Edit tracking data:
*** Block opens ***

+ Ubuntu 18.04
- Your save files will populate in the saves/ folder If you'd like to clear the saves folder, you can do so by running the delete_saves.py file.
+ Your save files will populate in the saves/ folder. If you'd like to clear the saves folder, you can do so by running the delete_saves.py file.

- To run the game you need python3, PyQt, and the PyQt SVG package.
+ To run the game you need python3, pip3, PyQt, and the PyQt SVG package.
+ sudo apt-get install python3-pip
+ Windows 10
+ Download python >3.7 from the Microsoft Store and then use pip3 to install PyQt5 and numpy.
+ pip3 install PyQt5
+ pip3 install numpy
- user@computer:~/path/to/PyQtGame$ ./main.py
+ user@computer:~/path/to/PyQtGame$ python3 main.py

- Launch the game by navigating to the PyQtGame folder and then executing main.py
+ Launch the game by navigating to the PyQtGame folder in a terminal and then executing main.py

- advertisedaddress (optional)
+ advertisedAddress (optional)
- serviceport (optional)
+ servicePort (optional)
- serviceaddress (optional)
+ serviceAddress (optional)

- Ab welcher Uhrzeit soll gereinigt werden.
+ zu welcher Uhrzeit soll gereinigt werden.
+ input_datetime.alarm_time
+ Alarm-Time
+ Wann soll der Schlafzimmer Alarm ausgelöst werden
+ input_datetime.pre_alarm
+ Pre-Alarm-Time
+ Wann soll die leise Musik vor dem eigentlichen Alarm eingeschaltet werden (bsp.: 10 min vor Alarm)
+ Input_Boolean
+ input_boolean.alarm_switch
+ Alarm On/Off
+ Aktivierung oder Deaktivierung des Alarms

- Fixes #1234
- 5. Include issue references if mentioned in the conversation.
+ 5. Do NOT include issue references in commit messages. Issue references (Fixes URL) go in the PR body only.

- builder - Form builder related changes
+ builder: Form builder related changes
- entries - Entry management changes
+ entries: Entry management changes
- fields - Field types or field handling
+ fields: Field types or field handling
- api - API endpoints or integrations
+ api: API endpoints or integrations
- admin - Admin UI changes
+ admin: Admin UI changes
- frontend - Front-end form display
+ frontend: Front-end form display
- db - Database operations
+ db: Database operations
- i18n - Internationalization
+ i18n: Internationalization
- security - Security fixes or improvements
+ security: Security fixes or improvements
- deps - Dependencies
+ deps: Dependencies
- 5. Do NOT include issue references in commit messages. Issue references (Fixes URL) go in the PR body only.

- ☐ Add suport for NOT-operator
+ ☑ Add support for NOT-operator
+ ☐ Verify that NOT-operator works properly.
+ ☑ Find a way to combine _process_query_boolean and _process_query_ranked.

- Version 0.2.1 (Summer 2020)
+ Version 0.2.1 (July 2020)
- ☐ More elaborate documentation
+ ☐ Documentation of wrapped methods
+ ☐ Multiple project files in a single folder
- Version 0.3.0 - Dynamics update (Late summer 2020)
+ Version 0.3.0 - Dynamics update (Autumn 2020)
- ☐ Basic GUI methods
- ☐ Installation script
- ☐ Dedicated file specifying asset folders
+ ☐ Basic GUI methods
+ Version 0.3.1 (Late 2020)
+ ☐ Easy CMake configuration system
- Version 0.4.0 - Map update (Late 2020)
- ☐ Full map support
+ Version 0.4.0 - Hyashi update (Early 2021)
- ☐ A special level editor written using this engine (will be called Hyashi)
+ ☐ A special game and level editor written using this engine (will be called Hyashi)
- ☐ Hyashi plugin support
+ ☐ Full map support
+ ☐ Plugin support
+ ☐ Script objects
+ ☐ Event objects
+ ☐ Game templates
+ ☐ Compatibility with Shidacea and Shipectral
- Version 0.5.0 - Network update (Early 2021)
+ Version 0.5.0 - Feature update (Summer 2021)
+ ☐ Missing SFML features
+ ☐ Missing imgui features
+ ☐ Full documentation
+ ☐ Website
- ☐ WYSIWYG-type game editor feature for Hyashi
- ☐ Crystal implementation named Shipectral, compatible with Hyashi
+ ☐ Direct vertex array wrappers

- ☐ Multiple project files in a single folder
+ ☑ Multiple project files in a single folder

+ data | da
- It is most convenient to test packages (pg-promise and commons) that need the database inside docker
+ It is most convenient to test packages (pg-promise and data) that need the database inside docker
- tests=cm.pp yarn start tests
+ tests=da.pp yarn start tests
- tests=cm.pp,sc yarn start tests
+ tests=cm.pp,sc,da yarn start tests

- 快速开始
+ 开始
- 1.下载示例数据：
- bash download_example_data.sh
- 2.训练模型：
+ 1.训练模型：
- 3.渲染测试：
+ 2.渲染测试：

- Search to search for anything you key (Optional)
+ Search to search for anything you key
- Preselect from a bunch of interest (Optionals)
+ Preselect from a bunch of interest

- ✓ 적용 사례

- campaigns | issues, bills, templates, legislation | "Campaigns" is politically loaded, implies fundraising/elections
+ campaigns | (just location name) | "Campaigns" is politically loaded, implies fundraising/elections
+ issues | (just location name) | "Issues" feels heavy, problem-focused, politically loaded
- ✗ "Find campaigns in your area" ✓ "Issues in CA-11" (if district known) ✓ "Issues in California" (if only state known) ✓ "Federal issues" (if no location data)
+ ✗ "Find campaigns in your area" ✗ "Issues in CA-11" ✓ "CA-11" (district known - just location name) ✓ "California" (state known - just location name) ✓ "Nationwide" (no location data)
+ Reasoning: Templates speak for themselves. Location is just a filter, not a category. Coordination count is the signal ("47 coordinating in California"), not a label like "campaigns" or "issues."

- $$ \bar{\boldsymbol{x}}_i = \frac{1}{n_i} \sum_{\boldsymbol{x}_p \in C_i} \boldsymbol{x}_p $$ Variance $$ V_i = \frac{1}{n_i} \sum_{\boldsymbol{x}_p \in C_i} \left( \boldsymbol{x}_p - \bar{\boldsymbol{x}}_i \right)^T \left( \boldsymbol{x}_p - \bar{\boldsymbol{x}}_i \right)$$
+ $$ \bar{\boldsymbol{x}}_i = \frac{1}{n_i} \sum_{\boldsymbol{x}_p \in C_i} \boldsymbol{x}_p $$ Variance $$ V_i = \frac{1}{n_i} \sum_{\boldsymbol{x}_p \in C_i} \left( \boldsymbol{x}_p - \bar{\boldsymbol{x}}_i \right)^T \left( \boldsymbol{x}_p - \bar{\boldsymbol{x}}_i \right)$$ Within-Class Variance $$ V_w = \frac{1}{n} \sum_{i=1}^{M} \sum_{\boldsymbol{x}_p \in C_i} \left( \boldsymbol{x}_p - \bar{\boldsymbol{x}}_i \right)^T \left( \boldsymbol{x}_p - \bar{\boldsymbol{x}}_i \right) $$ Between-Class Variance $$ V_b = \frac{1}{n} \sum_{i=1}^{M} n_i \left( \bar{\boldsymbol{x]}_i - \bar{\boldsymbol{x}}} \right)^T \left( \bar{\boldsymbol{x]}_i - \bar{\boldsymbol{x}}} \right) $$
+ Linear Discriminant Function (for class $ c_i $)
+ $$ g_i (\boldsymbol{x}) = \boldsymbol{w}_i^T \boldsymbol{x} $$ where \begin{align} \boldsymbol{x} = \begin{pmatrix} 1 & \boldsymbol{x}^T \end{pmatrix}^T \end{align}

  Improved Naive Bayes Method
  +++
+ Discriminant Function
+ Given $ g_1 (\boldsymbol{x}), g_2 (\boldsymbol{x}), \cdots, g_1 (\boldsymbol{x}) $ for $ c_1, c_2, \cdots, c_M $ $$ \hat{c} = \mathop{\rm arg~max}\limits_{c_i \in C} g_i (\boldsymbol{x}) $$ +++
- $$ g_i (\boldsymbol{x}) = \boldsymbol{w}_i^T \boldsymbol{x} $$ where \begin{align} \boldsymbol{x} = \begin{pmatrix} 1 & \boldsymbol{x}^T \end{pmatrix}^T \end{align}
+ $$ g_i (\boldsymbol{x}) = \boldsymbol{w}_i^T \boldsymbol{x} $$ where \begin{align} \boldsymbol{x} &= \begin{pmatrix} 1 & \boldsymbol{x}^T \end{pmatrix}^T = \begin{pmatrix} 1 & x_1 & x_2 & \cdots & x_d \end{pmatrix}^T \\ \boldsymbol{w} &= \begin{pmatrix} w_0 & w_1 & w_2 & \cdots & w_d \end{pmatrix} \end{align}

*** Block closes ***

With the line that has "update (Summer 2021)" as the first and the line that has "(if no location data)" as the last, repeat exactly that run of lines above and no more.

+ Version 0.5.0 - Feature update (Summer 2021)
+ ☐ Missing SFML features
+ ☐ Missing imgui features
+ ☐ Full documentation
+ ☐ Website
- ☐ WYSIWYG-type game editor feature for Hyashi
- ☐ Crystal implementation named Shipectral, compatible with Hyashi
+ ☐ Direct vertex array wrappers

- ☐ Multiple project files in a single folder
+ ☑ Multiple project files in a single folder

+ data | da
- It is most convenient to test packages (pg-promise and commons) that need the database inside docker
+ It is most convenient to test packages (pg-promise and data) that need the database inside docker
- tests=cm.pp yarn start tests
+ tests=da.pp yarn start tests
- tests=cm.pp,sc yarn start tests
+ tests=cm.pp,sc,da yarn start tests

- 快速开始
+ 开始
- 1.下载示例数据：
- bash download_example_data.sh
- 2.训练模型：
+ 1.训练模型：
- 3.渲染测试：
+ 2.渲染测试：

- Search to search for anything you key (Optional)
+ Search to search for anything you key
- Preselect from a bunch of interest (Optionals)
+ Preselect from a bunch of interest

- ✓ 적용 사례

- campaigns | issues, bills, templates, legislation | "Campaigns" is politically loaded, implies fundraising/elections
+ campaigns | (just location name) | "Campaigns" is politically loaded, implies fundraising/elections
+ issues | (just location name) | "Issues" feels heavy, problem-focused, politically loaded
- ✗ "Find campaigns in your area" ✓ "Issues in CA-11" (if district known) ✓ "Issues in California" (if only state known) ✓ "Federal issues" (if no location data)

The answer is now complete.